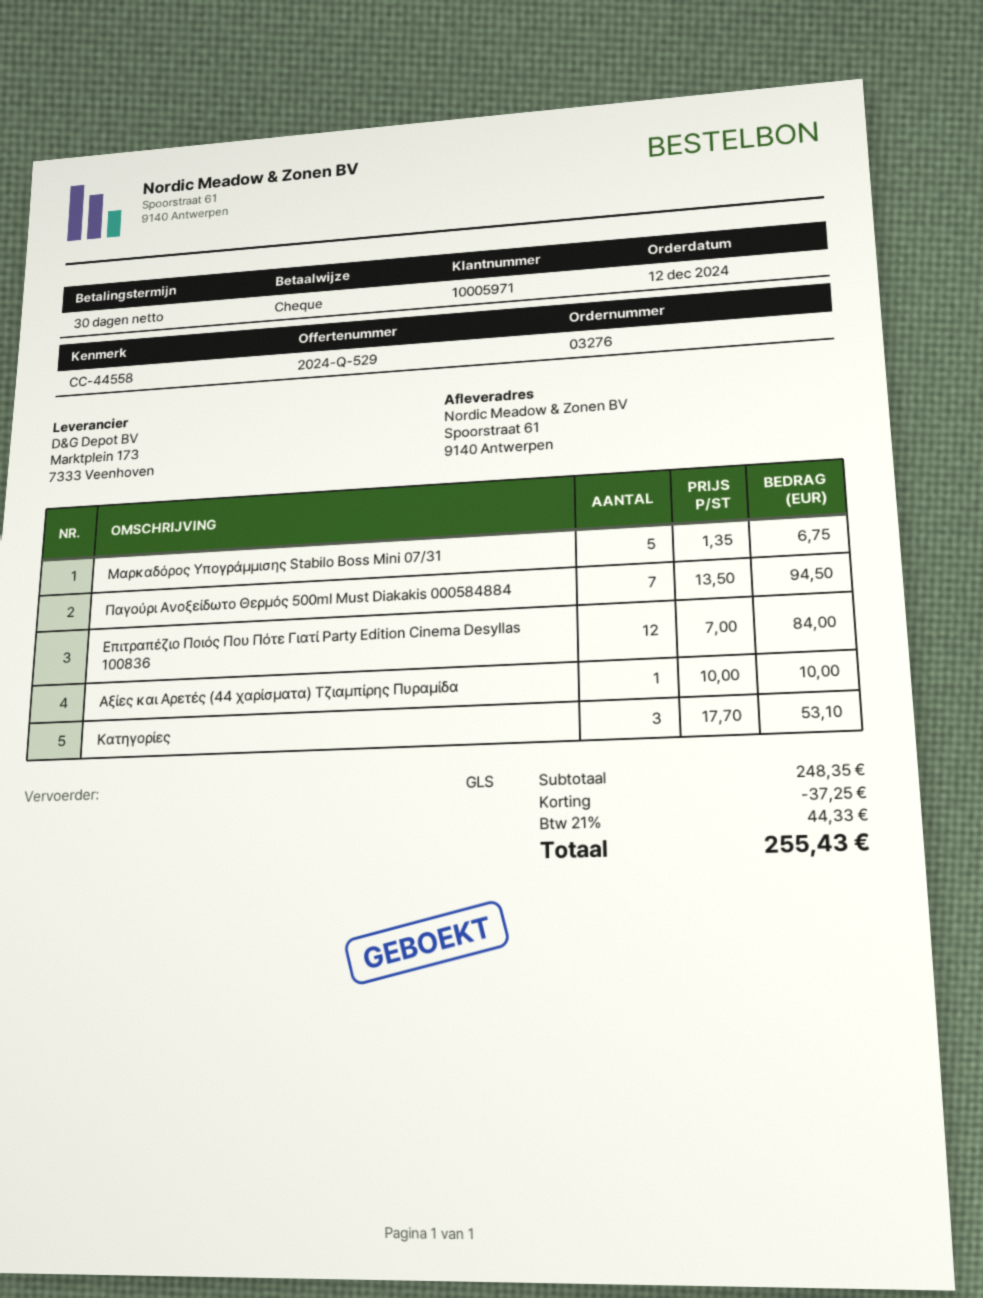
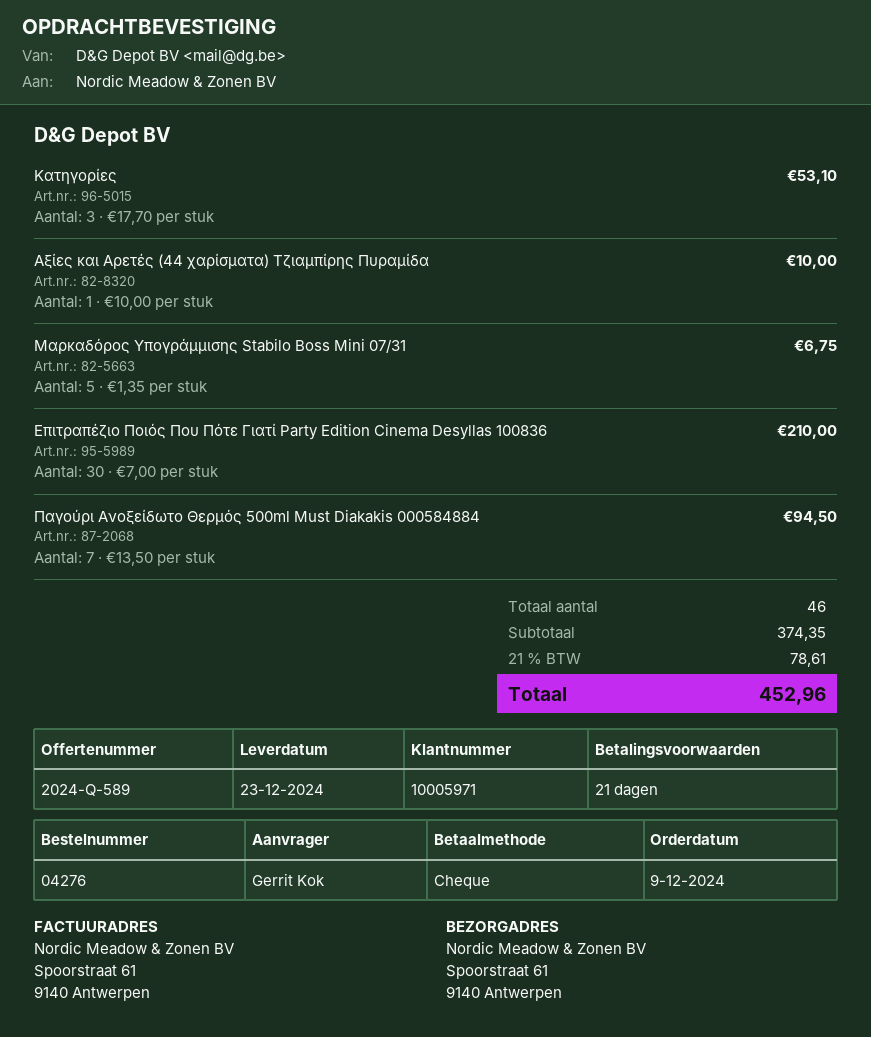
quote number: 2024-Q-529 -> 2024-Q-589
order number: 03276 -> 04276
order date: 2024-12-12 -> 2024-12-09
payment terms: 30 days -> 21 days
Επιτραπέζιο Ποιός Που Πότε Γιατί Party Edition Cinema Desyllas 100836: 12 x 7.00 = 84.00 -> 30 x 7.00 = 210.00
subtotal: 248.35 -> 374.35
discount: 37.25 -> none
tax: 21% = 44.33 -> 21% = 78.61
total: 255.43 -> 452.96

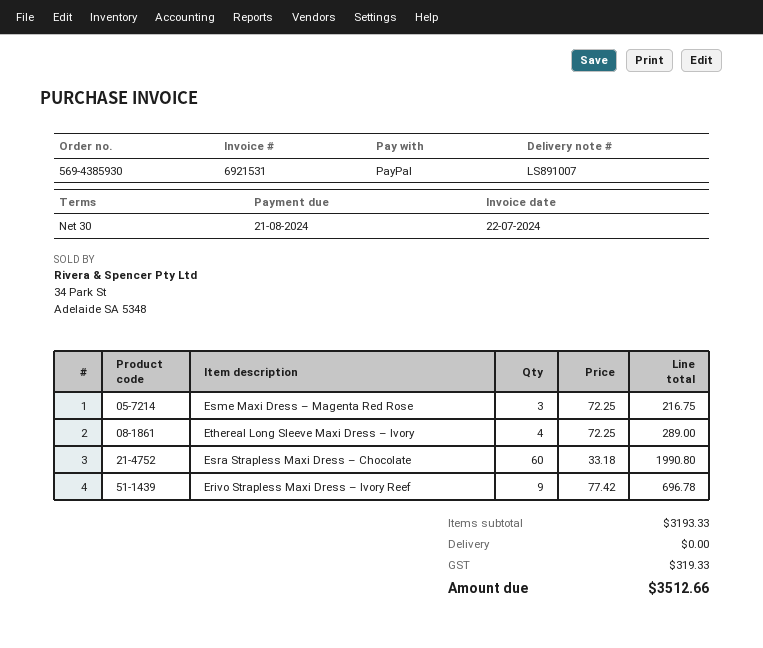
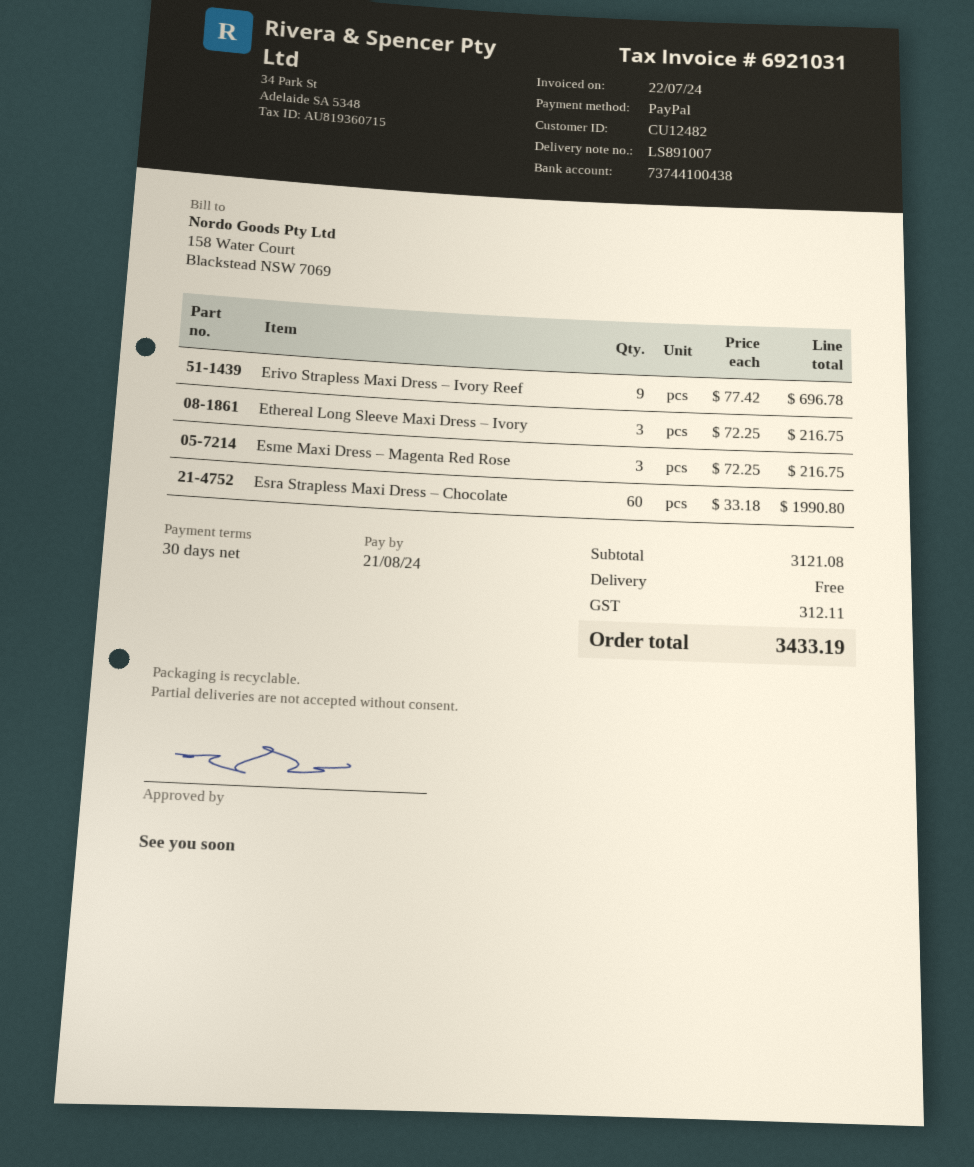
invoice number: 6921531 -> 6921031
Ethereal Long Sleeve Maxi Dress – Ivory: 4 x 72.25 = 289.00 -> 3 x 72.25 = 216.75
subtotal: 3193.33 -> 3121.08
tax: 319.33 -> 312.11
total: 3512.66 -> 3433.19

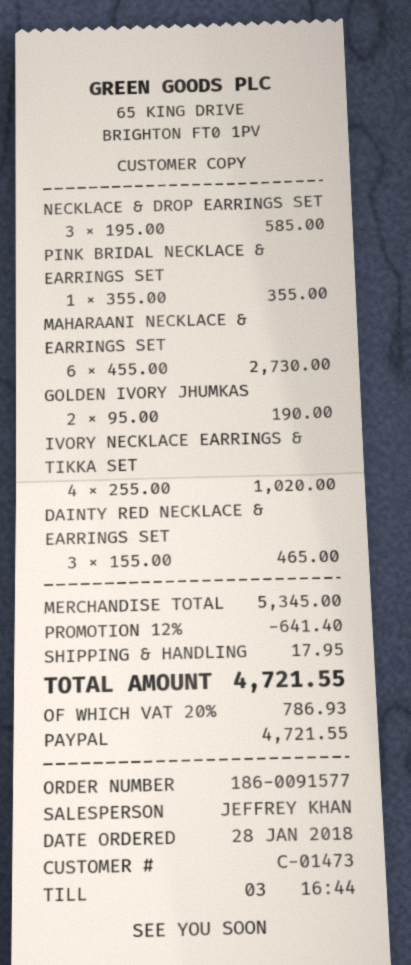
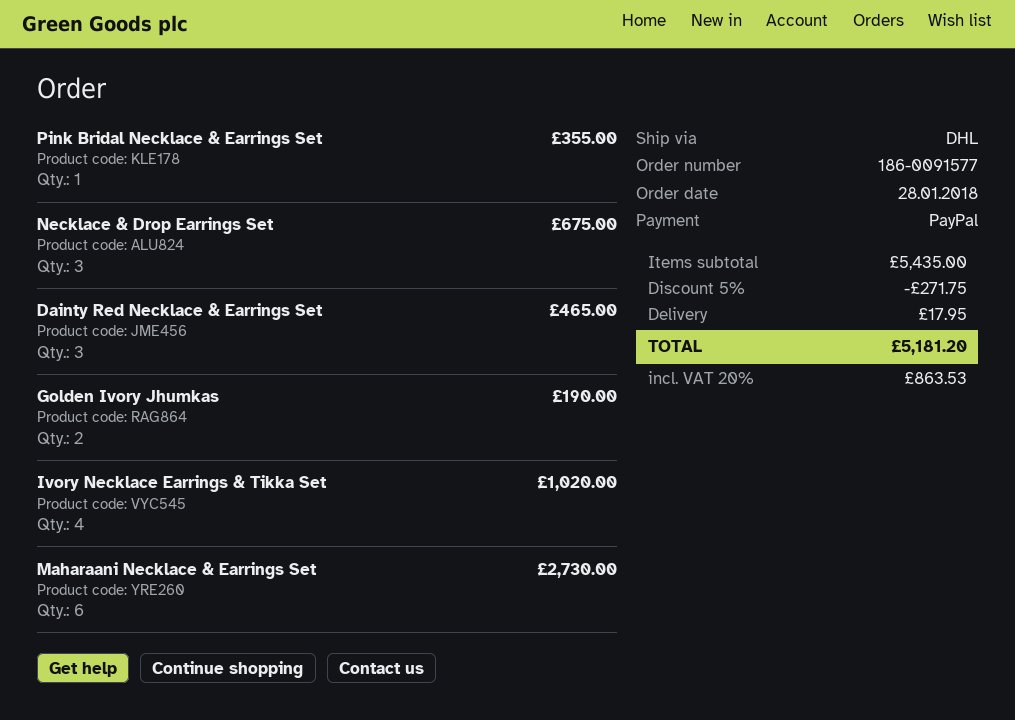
NECKLACE & DROP EARRINGS SET: 3 for 585.00 -> 3 for 675.00
subtotal: 5345.00 -> 5435.00
discount: 12% = 641.40 -> 5% = 271.75
tax: 20% = 786.93 -> 20% = 863.53
total: 4721.55 -> 5181.20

────────────────

* Exercise aim: Copy each line of the listing that carries the word "subtotal".

* Task output:
subtotal: 248.35 -> 374.35
subtotal: 3193.33 -> 3121.08
subtotal: 5345.00 -> 5435.00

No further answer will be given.